That remote is dangerous imho. I’ve had too many close calls / odd things happen while using it.
That’s odd mine seems near perfect so far and I think most other reviews seem positive.
One issue is that if you hold the trigger down while turning it on, it will calibrate itself wrong and you might get a reverse throttle effect. I’ve also had the remote randomly disconnect / reconnect with a long delay in RF dense environments.
Finally – I believe it was either Bioboards or Lacroix who used to offer it as a remote option for their boards back when it launched. And now they don’t anymore. So I guess one of those companies had a bad experience with it as well.
(Honestly such a shame, I LOVED that remote’s form factor)
Any thoughts on current state of remotes? Really need something reliable with basic telemetry and range display. Wait for a puck pro? I have xv4 which is okay but not overly happy with it.
The puck is the best remote, nothing comes close really. Vx4 doesn’t even have a remote protocol… It uses lora…
Currently there is a vacuum of quality VESC-compatible remotes with a display for telemetry. As far as I know, your options are VESC Wand, Flipsky, Maytech, and Spintend. None of them appeal to me… BKB’s V2 might be cool but who knows when it’ll be in stock? And me wanting trigger (not thumbwheels) doesn’t help.
Just curious what you mean by this. not having a remote protocol?
technically lora is the modem. and the vx4 does have a protocol on top of it for communicating vesc telemetry across it. do you just mean not using some standard protocol? is there a standard?
Isn’t LORA for controlling smart home stuff?
I mean a protocol for rc cars, drones etc. Something that has low latency and is robust like elrs. The puck uses Flysky
It uses the same radio? or one of flysky’s several protocols?
I’ve heard it’s same radio as gt2b but i always assumed hoyt was a custom protocol. (and have been meaning to confirm the radio)
ELRS is based on the LORA modem too. That’s where a lot of it’s benefits come from.
the vx4 is only transmitting one channel, throttle. I doubt it has latency concerns relative to ELRS even if it has a custom protocol.
LORA’s just a robust low power longer range modem. which is why the drone people got into it.
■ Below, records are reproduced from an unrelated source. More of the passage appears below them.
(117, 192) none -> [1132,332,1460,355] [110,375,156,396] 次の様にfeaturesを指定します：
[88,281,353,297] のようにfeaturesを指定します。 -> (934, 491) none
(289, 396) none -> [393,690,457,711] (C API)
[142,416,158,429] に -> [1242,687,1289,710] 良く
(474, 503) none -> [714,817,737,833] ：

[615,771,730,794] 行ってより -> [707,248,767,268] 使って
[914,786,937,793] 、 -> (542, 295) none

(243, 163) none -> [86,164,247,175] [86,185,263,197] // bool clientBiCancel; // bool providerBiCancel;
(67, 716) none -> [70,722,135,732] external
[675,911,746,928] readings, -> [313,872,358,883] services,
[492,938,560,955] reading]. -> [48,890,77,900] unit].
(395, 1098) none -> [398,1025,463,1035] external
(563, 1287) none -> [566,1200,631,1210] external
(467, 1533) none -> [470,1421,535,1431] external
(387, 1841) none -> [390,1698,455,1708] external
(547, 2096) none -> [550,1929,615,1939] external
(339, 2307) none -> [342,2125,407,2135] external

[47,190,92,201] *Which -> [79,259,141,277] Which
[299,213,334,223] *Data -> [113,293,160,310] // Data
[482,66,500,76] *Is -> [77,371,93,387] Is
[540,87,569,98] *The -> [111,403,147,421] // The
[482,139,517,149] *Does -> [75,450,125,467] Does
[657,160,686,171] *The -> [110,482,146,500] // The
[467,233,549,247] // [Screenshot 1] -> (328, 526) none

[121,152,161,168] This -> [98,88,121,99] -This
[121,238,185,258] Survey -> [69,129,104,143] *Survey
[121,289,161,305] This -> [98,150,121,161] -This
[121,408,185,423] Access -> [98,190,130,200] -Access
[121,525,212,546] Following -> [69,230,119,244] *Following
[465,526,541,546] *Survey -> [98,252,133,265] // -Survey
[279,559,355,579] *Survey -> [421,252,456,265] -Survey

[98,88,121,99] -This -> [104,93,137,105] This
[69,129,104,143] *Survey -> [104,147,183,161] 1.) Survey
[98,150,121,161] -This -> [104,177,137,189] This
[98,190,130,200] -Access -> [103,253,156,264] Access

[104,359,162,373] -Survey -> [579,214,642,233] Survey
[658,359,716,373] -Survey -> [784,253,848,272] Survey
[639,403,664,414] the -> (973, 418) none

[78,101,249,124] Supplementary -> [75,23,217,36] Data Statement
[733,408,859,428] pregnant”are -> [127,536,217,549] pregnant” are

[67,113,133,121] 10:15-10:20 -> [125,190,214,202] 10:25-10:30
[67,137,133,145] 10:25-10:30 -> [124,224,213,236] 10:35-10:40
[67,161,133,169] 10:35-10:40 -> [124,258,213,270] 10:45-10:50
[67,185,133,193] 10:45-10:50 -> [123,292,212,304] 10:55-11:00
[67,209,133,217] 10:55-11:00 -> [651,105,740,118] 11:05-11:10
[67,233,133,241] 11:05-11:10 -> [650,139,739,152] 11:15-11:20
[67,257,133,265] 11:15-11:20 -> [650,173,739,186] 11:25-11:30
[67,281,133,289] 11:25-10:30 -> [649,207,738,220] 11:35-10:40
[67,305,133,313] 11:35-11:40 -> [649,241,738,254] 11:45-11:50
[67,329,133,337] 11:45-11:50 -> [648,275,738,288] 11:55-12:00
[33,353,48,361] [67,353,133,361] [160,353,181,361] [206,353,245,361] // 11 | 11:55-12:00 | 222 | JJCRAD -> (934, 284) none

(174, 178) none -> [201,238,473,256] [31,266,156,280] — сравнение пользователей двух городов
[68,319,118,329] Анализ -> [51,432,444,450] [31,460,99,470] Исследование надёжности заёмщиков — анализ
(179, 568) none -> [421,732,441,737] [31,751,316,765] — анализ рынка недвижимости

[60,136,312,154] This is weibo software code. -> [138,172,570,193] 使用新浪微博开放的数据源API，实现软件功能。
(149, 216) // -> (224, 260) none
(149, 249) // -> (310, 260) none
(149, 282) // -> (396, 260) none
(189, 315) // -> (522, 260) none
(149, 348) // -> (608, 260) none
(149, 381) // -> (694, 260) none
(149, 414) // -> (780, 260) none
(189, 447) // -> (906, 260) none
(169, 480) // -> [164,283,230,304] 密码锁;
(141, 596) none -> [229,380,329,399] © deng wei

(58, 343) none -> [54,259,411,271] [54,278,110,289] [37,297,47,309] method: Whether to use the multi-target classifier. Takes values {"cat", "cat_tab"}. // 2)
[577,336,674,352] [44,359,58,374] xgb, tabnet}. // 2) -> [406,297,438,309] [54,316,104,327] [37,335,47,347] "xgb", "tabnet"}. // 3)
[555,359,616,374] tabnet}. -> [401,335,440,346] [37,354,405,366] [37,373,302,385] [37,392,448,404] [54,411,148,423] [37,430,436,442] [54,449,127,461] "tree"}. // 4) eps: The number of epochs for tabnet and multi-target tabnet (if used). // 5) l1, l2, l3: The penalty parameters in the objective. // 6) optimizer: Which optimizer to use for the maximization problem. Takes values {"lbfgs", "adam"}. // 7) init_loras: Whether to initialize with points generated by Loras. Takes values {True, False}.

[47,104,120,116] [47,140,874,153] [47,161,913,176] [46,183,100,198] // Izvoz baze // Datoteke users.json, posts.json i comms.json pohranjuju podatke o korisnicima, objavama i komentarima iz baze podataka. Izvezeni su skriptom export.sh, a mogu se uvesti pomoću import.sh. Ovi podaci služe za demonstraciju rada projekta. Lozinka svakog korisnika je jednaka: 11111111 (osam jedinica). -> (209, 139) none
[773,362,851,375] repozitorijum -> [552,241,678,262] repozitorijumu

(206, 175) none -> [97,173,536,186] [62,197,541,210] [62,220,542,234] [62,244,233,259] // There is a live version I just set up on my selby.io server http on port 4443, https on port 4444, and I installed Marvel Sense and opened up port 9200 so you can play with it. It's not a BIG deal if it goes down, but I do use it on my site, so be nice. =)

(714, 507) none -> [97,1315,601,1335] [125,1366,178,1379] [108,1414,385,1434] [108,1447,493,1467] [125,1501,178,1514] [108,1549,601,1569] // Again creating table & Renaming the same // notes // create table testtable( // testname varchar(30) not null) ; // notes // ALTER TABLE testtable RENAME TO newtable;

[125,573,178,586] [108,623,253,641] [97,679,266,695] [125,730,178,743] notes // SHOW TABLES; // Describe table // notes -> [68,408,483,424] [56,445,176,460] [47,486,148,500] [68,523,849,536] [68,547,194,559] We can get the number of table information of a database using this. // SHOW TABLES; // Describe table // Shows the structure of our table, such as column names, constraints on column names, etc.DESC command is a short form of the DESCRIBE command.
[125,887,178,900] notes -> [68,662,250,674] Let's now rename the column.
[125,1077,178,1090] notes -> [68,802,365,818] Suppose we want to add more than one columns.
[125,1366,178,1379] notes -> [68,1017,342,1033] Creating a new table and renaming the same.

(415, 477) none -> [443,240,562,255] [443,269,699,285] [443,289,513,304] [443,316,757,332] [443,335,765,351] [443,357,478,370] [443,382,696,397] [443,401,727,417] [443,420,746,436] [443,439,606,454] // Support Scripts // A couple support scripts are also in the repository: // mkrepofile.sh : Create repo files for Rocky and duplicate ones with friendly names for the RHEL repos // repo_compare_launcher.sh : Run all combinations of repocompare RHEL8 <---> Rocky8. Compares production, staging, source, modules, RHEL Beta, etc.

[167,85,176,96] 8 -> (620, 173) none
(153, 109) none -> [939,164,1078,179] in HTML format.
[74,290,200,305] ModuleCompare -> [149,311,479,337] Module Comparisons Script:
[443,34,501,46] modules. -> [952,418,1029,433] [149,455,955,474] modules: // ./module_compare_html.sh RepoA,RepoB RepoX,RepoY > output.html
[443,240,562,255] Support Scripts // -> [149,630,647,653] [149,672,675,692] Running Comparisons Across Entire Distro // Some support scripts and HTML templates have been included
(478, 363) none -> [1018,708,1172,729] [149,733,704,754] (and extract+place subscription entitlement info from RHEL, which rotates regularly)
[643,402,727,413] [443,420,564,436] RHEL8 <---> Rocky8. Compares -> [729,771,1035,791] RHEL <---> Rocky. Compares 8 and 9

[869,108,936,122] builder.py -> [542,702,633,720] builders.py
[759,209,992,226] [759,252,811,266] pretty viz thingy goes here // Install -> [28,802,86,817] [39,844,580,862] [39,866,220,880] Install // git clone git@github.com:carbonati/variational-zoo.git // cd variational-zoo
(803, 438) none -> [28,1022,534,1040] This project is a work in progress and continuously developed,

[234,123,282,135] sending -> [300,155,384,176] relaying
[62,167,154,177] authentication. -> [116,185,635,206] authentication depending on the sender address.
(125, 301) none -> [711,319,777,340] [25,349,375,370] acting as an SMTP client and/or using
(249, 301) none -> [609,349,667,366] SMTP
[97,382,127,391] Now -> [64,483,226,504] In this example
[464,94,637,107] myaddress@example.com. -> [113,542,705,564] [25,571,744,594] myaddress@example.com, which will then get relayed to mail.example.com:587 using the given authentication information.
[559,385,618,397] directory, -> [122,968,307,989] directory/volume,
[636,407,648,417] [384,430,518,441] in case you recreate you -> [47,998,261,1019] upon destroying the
robustness is why a bunch of the ESK8 Racers are using LORA/ELRS now by way of the Mt12 (that and edgtex on remote configuratbility of curves and buttons and junk)
You can use lora without elrs. With lora you can change 80 channels, send more data(like telemetry with the vx4) etc. It is quite different compared to elrs-flysky(16 channels) that are meant for low latency radio control. Latency comes from software too.
Ok, yeah, I get this.
I’m familiar with the ELRS packet strategies over LoRA
and I can’t imagine a custom protocol to send one channel would end up adding way more latency then one designed to send 16+
However, I think your point is flipsky’s vx4 is using a custom protocol (on lora radio) and it’s probably not as good as a flysky protocol (on flysky radio) that hoyt is using.
that’s a fair hypothosis to have.
still want to get confirmation on what hoyt shares with flysky. I suspect custom protocol on same radio module that flysky is using. but it’s just a guess.
New remote from Radiomaster
Thanks for that! Their promotional video doesn’t make it clear how to brake using the remote though
I am surprised, but BKB makes a decent remote here -
I promise I am not a shill! I just like how it has a great display.
The remote looks like it has all the physical properties right. It looks like it floats, is chunky enough to take a beating, has a cool trigger and wrist strap so you don’t lose it.
What I don’t like is the display, it has such limited information on screen that the screen is basically useless. Let’s see some RPMs, battery voltages, high/med/low acceleration switches, top speeds, SOMETHING more useful.
I’m also not the biggest fan of the Voyager display but I was under the impression it had most of these things: h/m/l acceleration switch is shown in the top right under remote battery and is changed with a tap of the setting button, board voltage is shown under the percentage bar at the top.